▶ **Stored entries**:

┌──

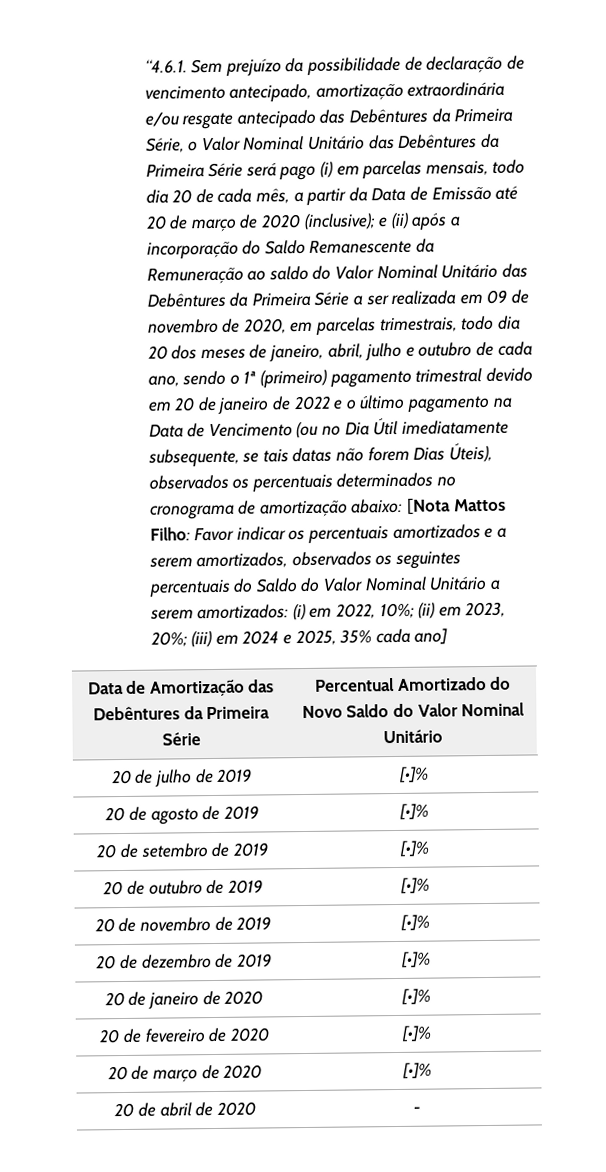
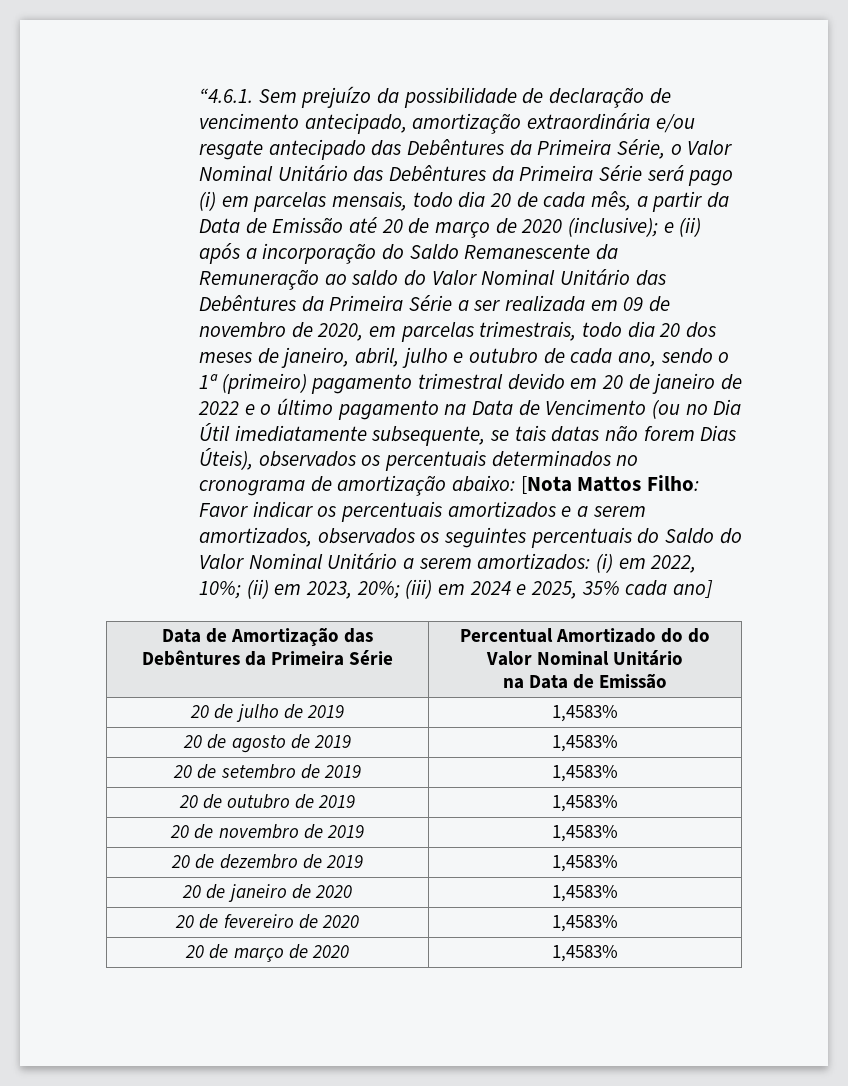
- Data de Amortização das Debêntures da Primeira Série | Percentual Amortizado do Novo Saldo do Valor Nominal Unitário
+ Data de Amortização das Debêntures da Primeira Série | Percentual Amortizado do do Valor Nominal Unitário
+ na Data de Emissão
- 20 de julho de 2019 | [•]%
+ 20 de julho de 2019 | 1,4583%
- 20 de agosto de 2019 | [•]%
+ 20 de agosto de 2019 | 1,4583%
- 20 de setembro de 2019 | [•]%
+ 20 de setembro de 2019 | 1,4583%
- 20 de outubro de 2019 | [•]%
+ 20 de outubro de 2019 | 1,4583%
- 20 de novembro de 2019 | [•]%
+ 20 de novembro de 2019 | 1,4583%
- 20 de dezembro de 2019 | [•]%
+ 20 de dezembro de 2019 | 1,4583%
- 20 de janeiro de 2020 | [•]%
+ 20 de janeiro de 2020 | 1,4583%
- 20 de fevereiro de 2020 | [•]%
+ 20 de fevereiro de 2020 | 1,4583%
- 20 de março de 2020 | [•]%
- 20 de abril de 2020 | -
+ 20 de março de 2020 | 1,4583%

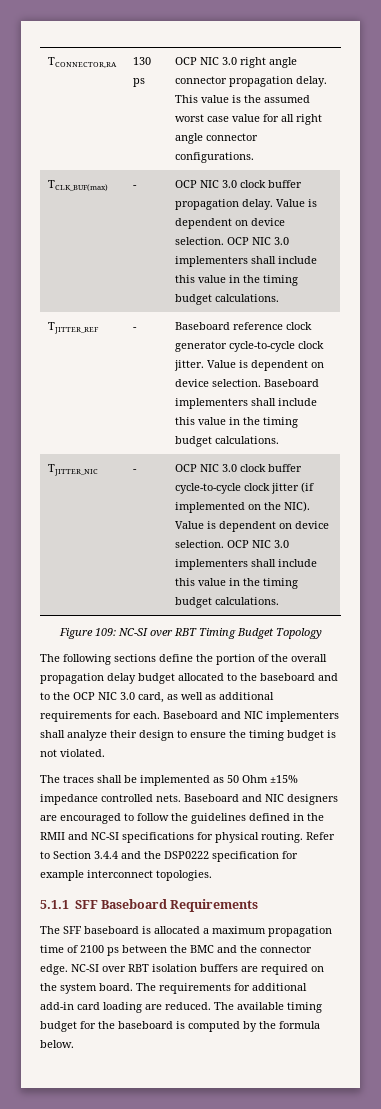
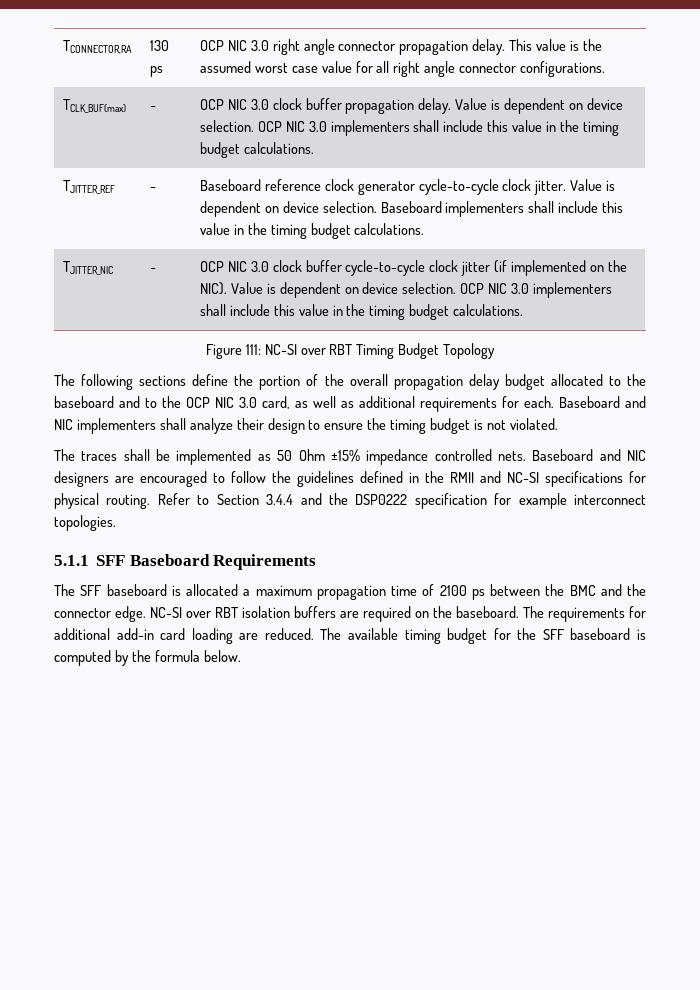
- Figure 109: NC-SI over RBT Timing Budget Topology
+ Figure 111: NC-SI over RBT Timing Budget Topology
- NC-SI over RBT isolation buffers are required on the system board.
+ NC-SI over RBT isolation buffers are required on the baseboard.
- The available timing budget for the baseboard is computed by the formula below.
+ The available timing budget for the SFF baseboard is computed by the formula below.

└──

▶ **PROBLEM TO SOLVE**: Please reproduce the records above exactly, omitting every picture.

▶ **ANSWER FOR THE TASK**:
- Data de Amortização das Debêntures da Primeira Série | Percentual Amortizado do Novo Saldo do Valor Nominal Unitário
+ Data de Amortização das Debêntures da Primeira Série | Percentual Amortizado do do Valor Nominal Unitário
+ na Data de Emissão
- 20 de julho de 2019 | [•]%
+ 20 de julho de 2019 | 1,4583%
- 20 de agosto de 2019 | [•]%
+ 20 de agosto de 2019 | 1,4583%
- 20 de setembro de 2019 | [•]%
+ 20 de setembro de 2019 | 1,4583%
- 20 de outubro de 2019 | [•]%
+ 20 de outubro de 2019 | 1,4583%
- 20 de novembro de 2019 | [•]%
+ 20 de novembro de 2019 | 1,4583%
- 20 de dezembro de 2019 | [•]%
+ 20 de dezembro de 2019 | 1,4583%
- 20 de janeiro de 2020 | [•]%
+ 20 de janeiro de 2020 | 1,4583%
- 20 de fevereiro de 2020 | [•]%
+ 20 de fevereiro de 2020 | 1,4583%
- 20 de março de 2020 | [•]%
- 20 de abril de 2020 | -
+ 20 de março de 2020 | 1,4583%

- Figure 109: NC-SI over RBT Timing Budget Topology
+ Figure 111: NC-SI over RBT Timing Budget Topology
- NC-SI over RBT isolation buffers are required on the system board.
+ NC-SI over RBT isolation buffers are required on the baseboard.
- The available timing budget for the baseboard is computed by the formula below.
+ The available timing budget for the SFF baseboard is computed by the formula below.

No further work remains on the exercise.